TASK - The required output is every line from the beginning of the entries below through the line that includes "[104,373,121,385] ..* -> (135, 388) none", copied exactly.
--- EXERCISE MATERIAL Enclosed Below ---
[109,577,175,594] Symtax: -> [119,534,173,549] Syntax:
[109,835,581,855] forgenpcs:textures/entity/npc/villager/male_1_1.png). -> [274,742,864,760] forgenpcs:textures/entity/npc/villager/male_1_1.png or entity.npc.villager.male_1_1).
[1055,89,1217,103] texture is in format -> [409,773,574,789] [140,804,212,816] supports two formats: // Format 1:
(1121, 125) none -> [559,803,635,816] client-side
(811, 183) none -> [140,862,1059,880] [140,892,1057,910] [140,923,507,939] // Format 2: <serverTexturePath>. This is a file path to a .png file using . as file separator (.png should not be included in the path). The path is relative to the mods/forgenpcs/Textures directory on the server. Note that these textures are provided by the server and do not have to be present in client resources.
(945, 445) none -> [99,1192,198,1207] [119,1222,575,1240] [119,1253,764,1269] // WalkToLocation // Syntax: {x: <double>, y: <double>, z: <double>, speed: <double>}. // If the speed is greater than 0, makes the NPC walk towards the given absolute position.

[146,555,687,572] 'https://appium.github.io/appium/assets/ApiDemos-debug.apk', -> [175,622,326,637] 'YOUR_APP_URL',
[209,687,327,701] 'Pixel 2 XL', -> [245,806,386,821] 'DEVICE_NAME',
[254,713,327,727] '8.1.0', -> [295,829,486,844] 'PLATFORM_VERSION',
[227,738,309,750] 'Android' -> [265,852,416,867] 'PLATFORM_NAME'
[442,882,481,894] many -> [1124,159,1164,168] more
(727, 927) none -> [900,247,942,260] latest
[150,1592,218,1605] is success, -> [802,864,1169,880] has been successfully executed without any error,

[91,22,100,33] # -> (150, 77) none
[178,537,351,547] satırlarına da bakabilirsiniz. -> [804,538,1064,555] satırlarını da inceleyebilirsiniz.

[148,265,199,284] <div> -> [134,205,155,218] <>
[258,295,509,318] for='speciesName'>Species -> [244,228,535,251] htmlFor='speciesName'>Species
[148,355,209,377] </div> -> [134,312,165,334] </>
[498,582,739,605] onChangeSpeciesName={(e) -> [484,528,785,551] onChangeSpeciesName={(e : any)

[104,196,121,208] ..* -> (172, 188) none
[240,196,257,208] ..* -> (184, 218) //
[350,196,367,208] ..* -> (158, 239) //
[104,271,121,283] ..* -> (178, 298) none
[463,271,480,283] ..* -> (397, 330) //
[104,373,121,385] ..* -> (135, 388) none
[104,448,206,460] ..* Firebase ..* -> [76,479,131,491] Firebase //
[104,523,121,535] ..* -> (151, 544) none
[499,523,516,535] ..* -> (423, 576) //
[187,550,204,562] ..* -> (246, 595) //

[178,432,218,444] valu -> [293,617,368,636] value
--- End of Enclosed EXERCISE MATERIAL ---
TASK SOLUTION -
[109,577,175,594] Symtax: -> [119,534,173,549] Syntax:
[109,835,581,855] forgenpcs:textures/entity/npc/villager/male_1_1.png). -> [274,742,864,760] forgenpcs:textures/entity/npc/villager/male_1_1.png or entity.npc.villager.male_1_1).
[1055,89,1217,103] texture is in format -> [409,773,574,789] [140,804,212,816] supports two formats: // Format 1:
(1121, 125) none -> [559,803,635,816] client-side
(811, 183) none -> [140,862,1059,880] [140,892,1057,910] [140,923,507,939] // Format 2: <serverTexturePath>. This is a file path to a .png file using . as file separator (.png should not be included in the path). The path is relative to the mods/forgenpcs/Textures directory on the server. Note that these textures are provided by the server and do not have to be present in client resources.
(945, 445) none -> [99,1192,198,1207] [119,1222,575,1240] [119,1253,764,1269] // WalkToLocation // Syntax: {x: <double>, y: <double>, z: <double>, speed: <double>}. // If the speed is greater than 0, makes the NPC walk towards the given absolute position.

[146,555,687,572] 'https://appium.github.io/appium/assets/ApiDemos-debug.apk', -> [175,622,326,637] 'YOUR_APP_URL',
[209,687,327,701] 'Pixel 2 XL', -> [245,806,386,821] 'DEVICE_NAME',
[254,713,327,727] '8.1.0', -> [295,829,486,844] 'PLATFORM_VERSION',
[227,738,309,750] 'Android' -> [265,852,416,867] 'PLATFORM_NAME'
[442,882,481,894] many -> [1124,159,1164,168] more
(727, 927) none -> [900,247,942,260] latest
[150,1592,218,1605] is success, -> [802,864,1169,880] has been successfully executed without any error,

[91,22,100,33] # -> (150, 77) none
[178,537,351,547] satırlarına da bakabilirsiniz. -> [804,538,1064,555] satırlarını da inceleyebilirsiniz.

[148,265,199,284] <div> -> [134,205,155,218] <>
[258,295,509,318] for='speciesName'>Species -> [244,228,535,251] htmlFor='speciesName'>Species
[148,355,209,377] </div> -> [134,312,165,334] </>
[498,582,739,605] onChangeSpeciesName={(e) -> [484,528,785,551] onChangeSpeciesName={(e : any)

[104,196,121,208] ..* -> (172, 188) none
[240,196,257,208] ..* -> (184, 218) //
[350,196,367,208] ..* -> (158, 239) //
[104,271,121,283] ..* -> (178, 298) none
[463,271,480,283] ..* -> (397, 330) //
[104,373,121,385] ..* -> (135, 388) none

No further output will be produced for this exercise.